А потом появились они. Метель ненадолго стихла. Вначале утреннюю тишину потревожил шум моторов, а затем ее разорвали грохот взрывов и треск выстрелов. В серой изморози первые ружейные залпы и прерывистые пулеметные очереди казались нелепыми, и такими же нелепыми были движения людей в снегу, медленные, неуклюжие. Губы шевелились, но слова застывали на ветру.
Альпийские стрелки первыми открыли огонь по солдатам в маскировочных халатах, прижавшимся к броне танков. Один, а может, два танка загорелись и с грохотом взорвались. Но остальные неумолимо шли вперед среди взрывов гранат и ружейной пальбы. Гаубицы дали залп бронебойными снарядами. Снаряды с оглушительным воем проносились мимо, и лишь некоторые попадали в танки, и тогда те останавливались.
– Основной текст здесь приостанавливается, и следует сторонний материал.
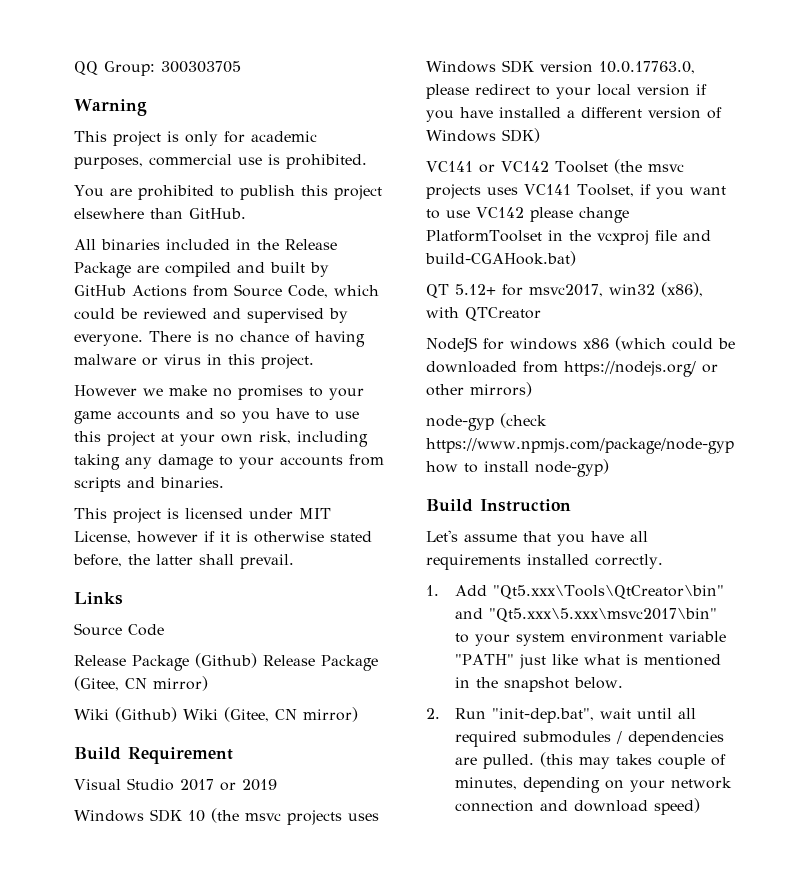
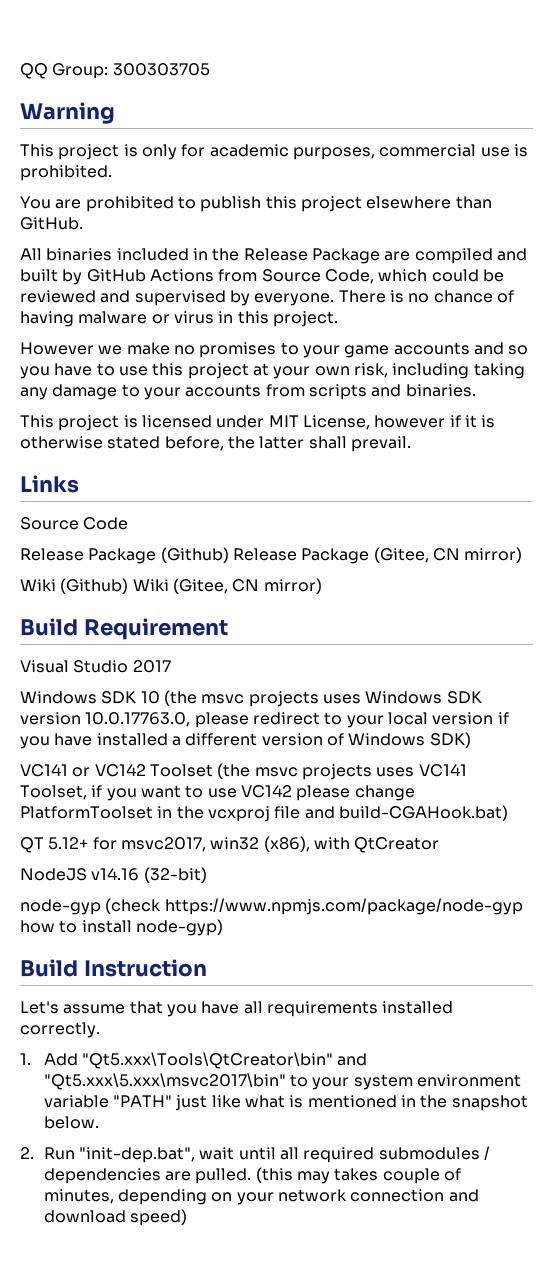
[219,779,277,791] or 2019 -> (171, 666) none
[465,307,541,321] QTCreator -> [354,837,440,853] QtCreator
[483,336,735,351] [426,361,718,377] [426,382,532,397] for windows x86 (which could be downloaded from https://nodejs.org/ or other mirrors) -> [91,867,207,883] v14.16 (32-bit)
Но танков было очень много. Слишком много. Они продолжали атаку, сквозь метель прокладывая себе путь гусеницами и мощным огнем. Когда шум моторов затих, снова наступила тишина, нарушаемая лишь свистом ветра, который вздымал ввысь снежные вихри. Немного спустя повалил снег, и почерневшая земля опять стала белой.
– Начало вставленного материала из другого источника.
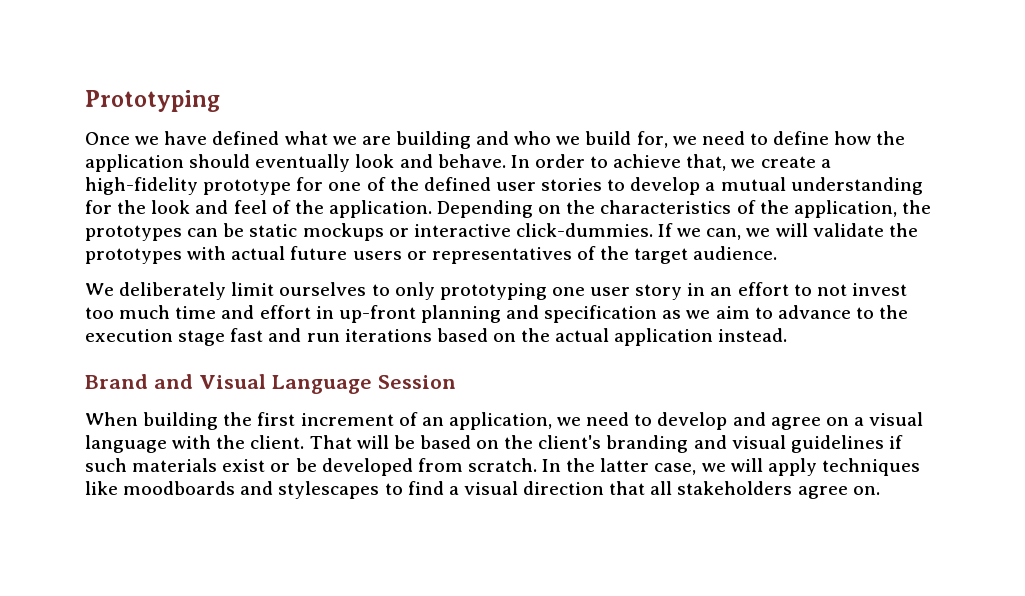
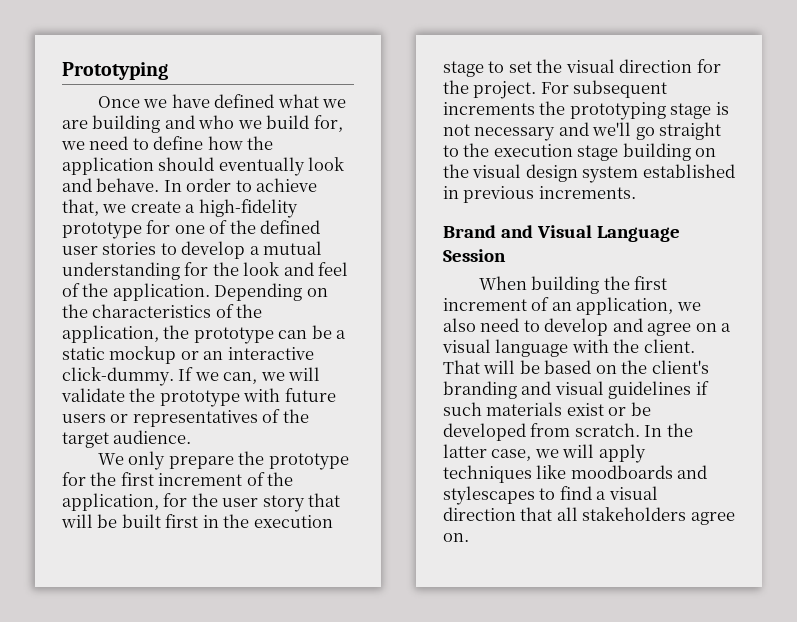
[85,225,182,241] prototypes -> [193,327,274,344] prototype
[249,223,653,241] static mockups or interactive click-dummies. -> [336,330,347,339] [62,346,314,364] [62,367,174,386] a static mockup or an interactive click-dummy.
[85,246,286,264] prototypes with actual -> [159,388,281,407] prototype with
[119,282,907,300] [85,305,909,323] [85,328,788,346] deliberately limit ourselves to only prototyping one user story in an effort to not invest too much time and effort in up-front planning and specification as we aim to advance to the execution stage fast and run iterations based on the actual application instead. -> [128,451,349,470] [62,472,294,486] [62,493,341,512] [61,514,333,528] [443,59,721,77] [443,80,668,99] [443,101,729,120] [443,122,722,141] [443,143,717,161] [443,164,735,183] [443,186,636,203] only prepare the prototype for the first increment of the application, for the user story that will be built first in the execution stage to set the visual direction for the project. For subsequent increments the prototyping stage is not necessary and we'll go straight to the execution stage building on the visual design system established in previous increments.
(582, 421) none -> [443,318,476,332] also

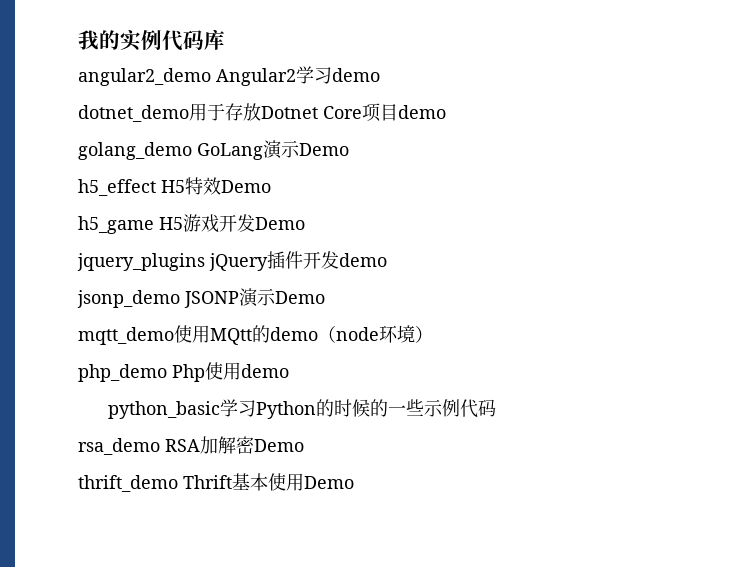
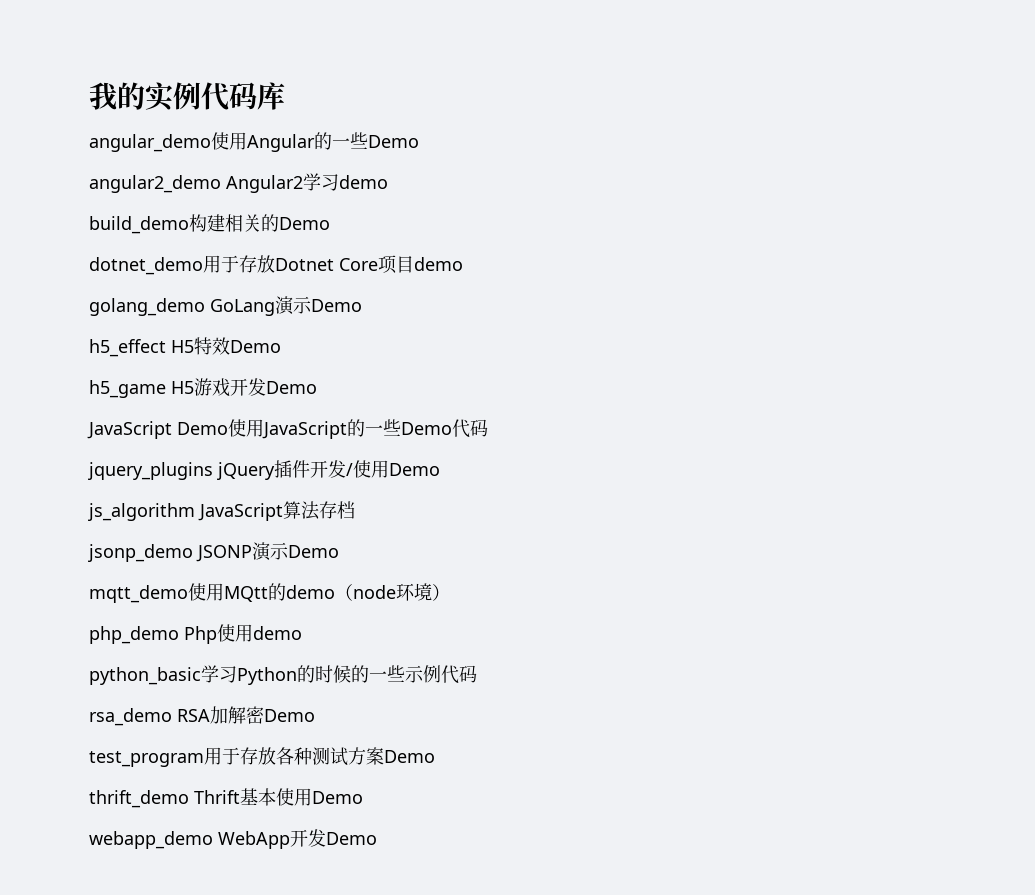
(225, 39) none -> [89,132,419,152] // angular_demo使用Angular的一些Demo
(380, 75) none -> [89,214,330,234] // build_demo构建相关的Demo
[77,251,387,271] jquery_plugins jQuery插件开发demo -> [87,419,488,439] [88,460,440,480] [88,501,355,521] JavaScript Demo使用JavaScript的一些Demo代码 // jquery_plugins jQuery插件开发/使用Demo // js_algorithm JavaScript算法存档
(304, 445) none -> [89,747,435,767] // test_program用于存放各种测试方案Demo
(354, 482) none -> [89,829,377,849] // webapp_demo WebApp开发Demo

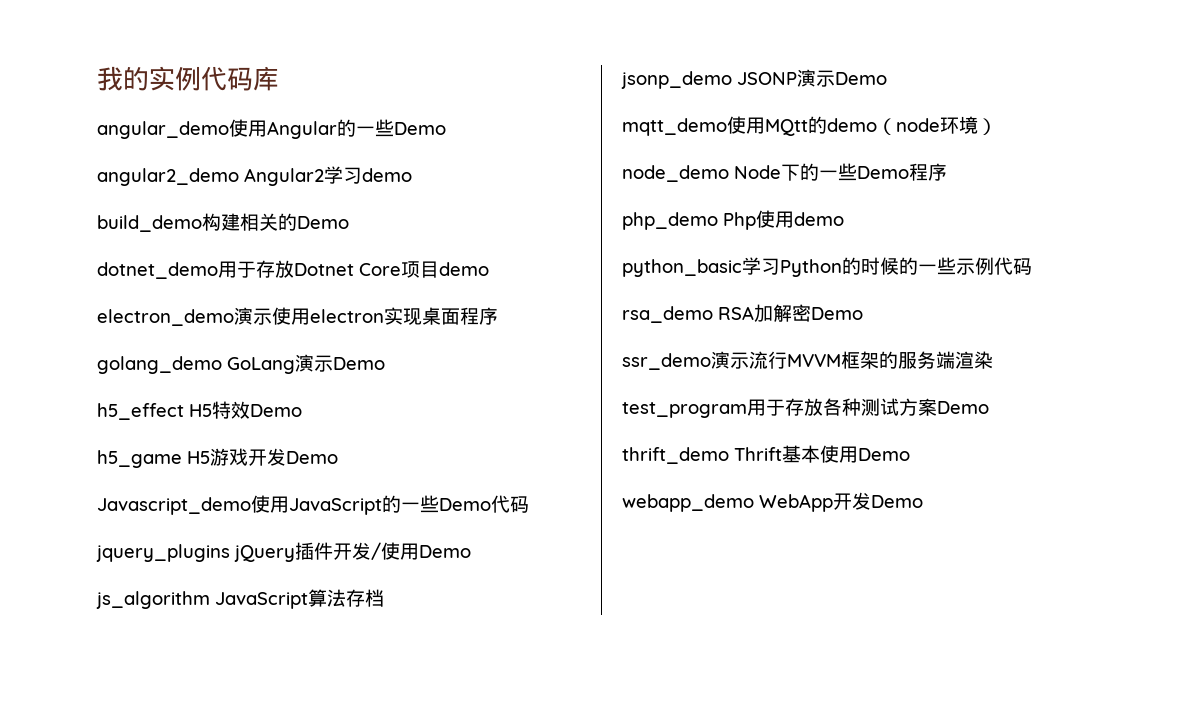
(463, 264) none -> [97,307,498,326] // electron_demo演示使用electron实现桌面程序
[87,421,228,439] JavaScript Demo -> [97,497,251,515] Javascript_demo
(450, 592) none -> [622,163,947,182] // node_demo Node下的一些Demo程序
(315, 715) none -> [622,351,993,370] // ssr_demo演示流行MVVM框架的服务端渲染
Из сугроба выбрались два человека. Покопавшись в снегу, они что–то подобрали и потащились по бесконечной тропе. Целый день, не обменявшись ни словом, они безостановочно шли прямо на запад. Когда метель слегка унялась, они с вершины холма увидели вдали другой холм.
— Вперед, — сказал один из солдат. Это первое слово с болью вырвалось из его обледеневшего рта. — Вперед, — повторил он. — Может, за тем холмом есть жилье.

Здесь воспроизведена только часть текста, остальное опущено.